В это время барон ушел к себе в кабинет, из которого вынес и передал мне рекомендательное письмо к своему дяде. Напившись чаю, мы раскланялись и, вернувшись в гостиницу, тотчас же ночью отправились на почтовых в путь, ввиду конца февраля, изрывшего отмякшие дороги глубокими ухабами. В Киеве мы поместились в небольшой квартире Матвеевых, где отцу отведена была комната, предназначавшаяся для Васи.

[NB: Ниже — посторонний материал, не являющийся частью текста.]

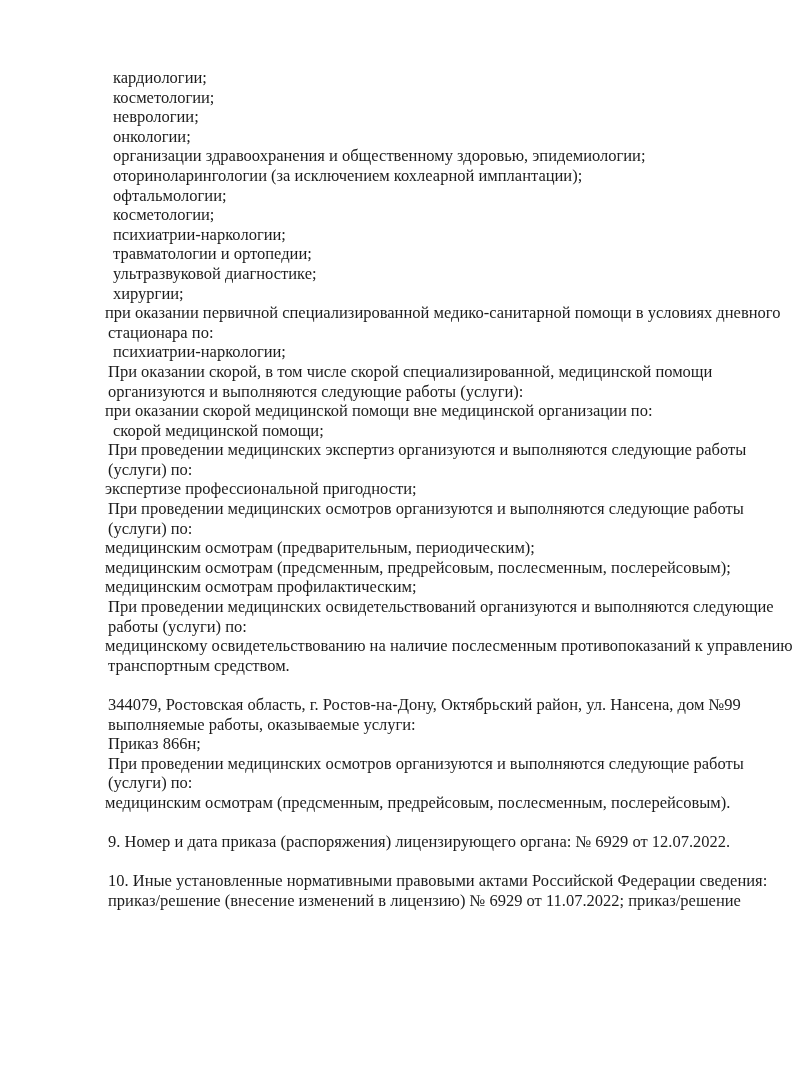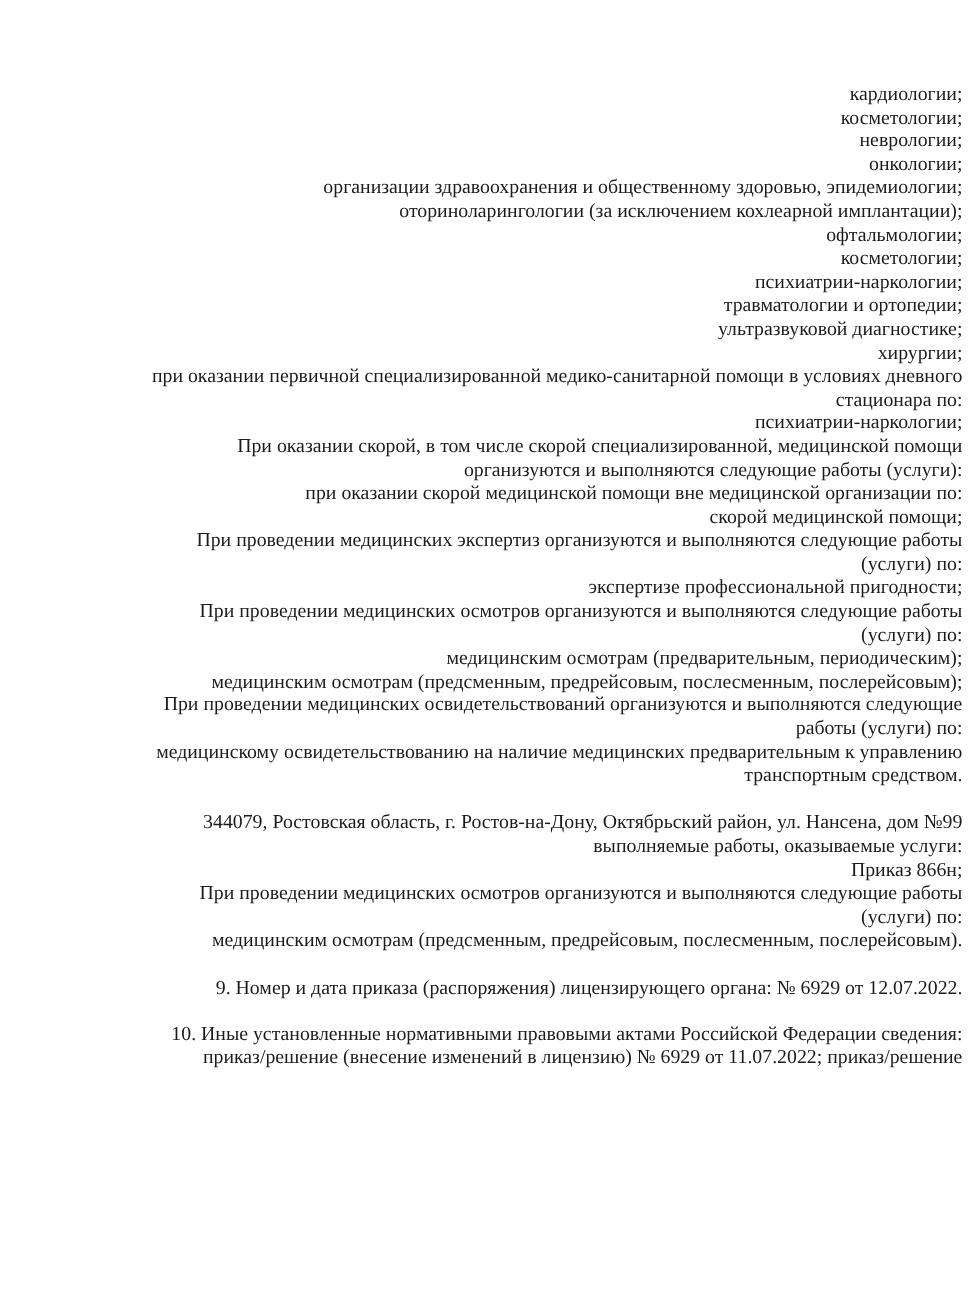"кардиологии;" .line { text-align: right -> none }
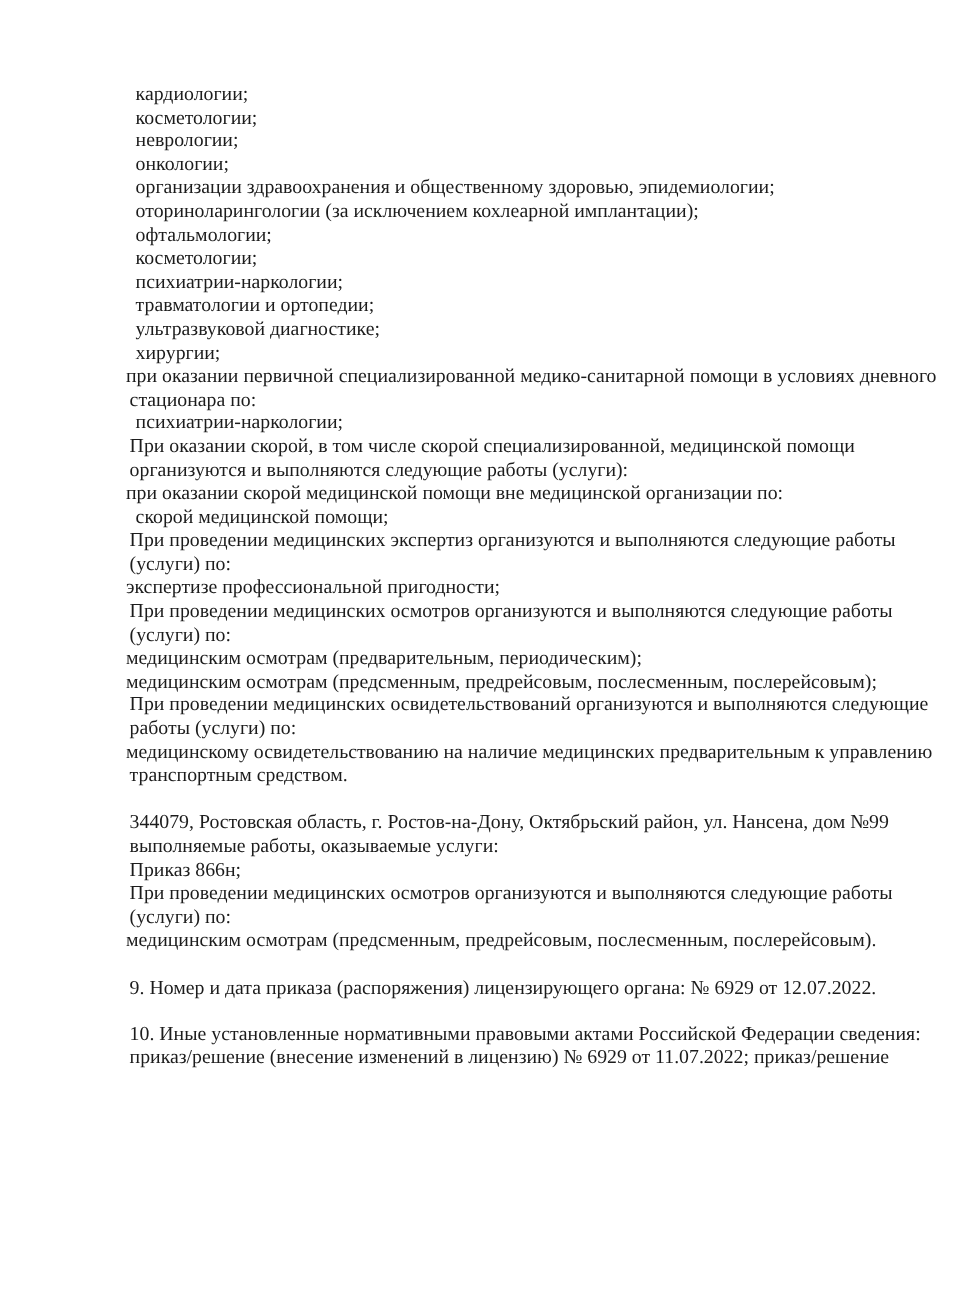"медицинским осмотрам профилактическим;" div.line { html: none -> <div>медицинским осмотрам профилактическим;</div> }
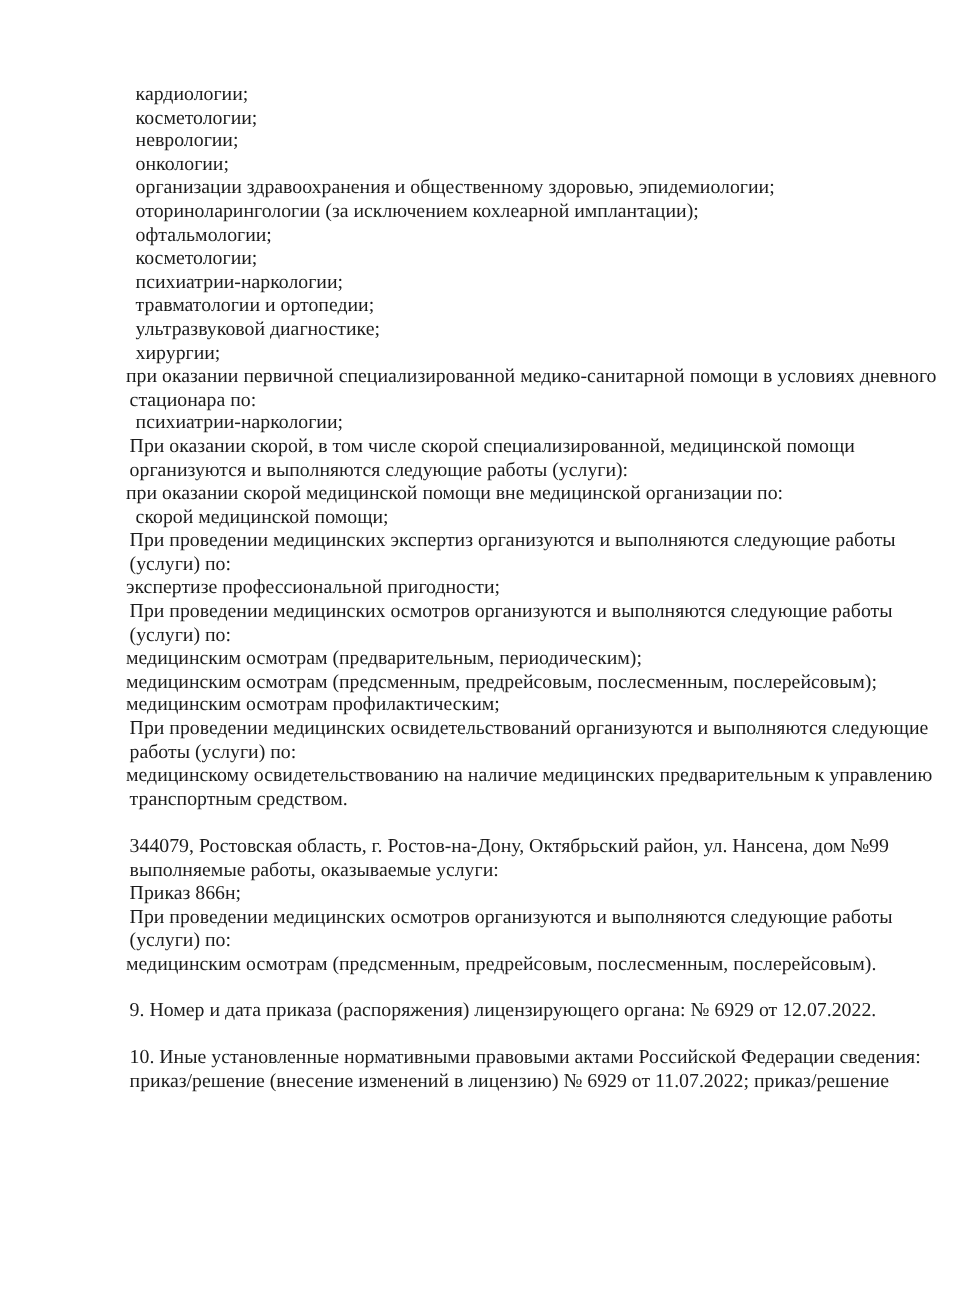"медицинскому освидетельствованию на" div.line { text: медицинских предварительным -> послесменным противопоказаний }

Мы же с братом ночевали как попало по диванам. Успокоенный помещением Васи под непосредственный надзор старшей сестры и шурина, отец, тоже по случаю испортившейся дороги, торопился обратно и, благословив меня, дал мне 150 рублей на дорогу, сказавши, что справится дома и тотчас же вышлет мне мое годовое содержание. В свою очередь и я с Юдашкой отправился в перекладных санях и с большим чемоданом, заключавшим все мое небольшое имущество, в путь к Борисову в Новогеоргиевск на Васильково и Белую церковь. Чем более мы подвигались к югу, тем начало апреля давало себя чувствовать более. Снег становился все тоньше и наконец превратился в блестящую ледяную кору, по которой уносила нас тройка среди необъятной равнины. В воздухе днем было скорее жарко, чем холодно, и дикие голуби, спугнутые нашим колокольчиком с еще обнаженных придорожных ракит, с плеском улетали вперед и снова садились на деревья. Через несколько минут мы их нагоняли, и они летели далее; и так на протяжении многих верст, пока птицы не догадывались, что им покойнее лететь от нас назад, чем вперед. Пустыня и весеннее солнце производили на меня какое-то магическое действие: я стремился в какой-то совершенно неведомый мне мир и возлагал все надежды на Борисова, который не откажет мне в своем руководстве.

вернуться

133

Жизнь сестры поэта Каролины (1819–1877) сложилась в замужестве несчастливо. После нескольких лет совместной жизни ее муж сошелся с другой женщиной; Каролина уехала с сыном за границу, где жила долгие годы, формально оставаясь в браке с Матвеевым. Около 1875 года она вернулась к мужу (после смерти его второй жены). Фет, посетивший в это время супругов Матвеевых в Киеве, сообщает («Мои воспоминания», ч. II, стр. 285), что сестра страдала манией преследования. Вскоре после этого Каролина Петровна Матвеева умерла (по семейному преданию Беккеров, сообщаемому Г. Блоком в «Летописи…», она была убита).

вернуться

134

Кирасиры — род тяжелой кавалерии (кираса — металлический панцирь на всаднике). В Херсонской губернии располагались соединения резервной кавалерии, к которой относился и кирасирский Военного Ордена полк. Материалы по этому периоду военной службы Фета см. в изд.: А. Григорович. История 13-го драгунского Военного Ордена… полка. Том II. Спб., 1912.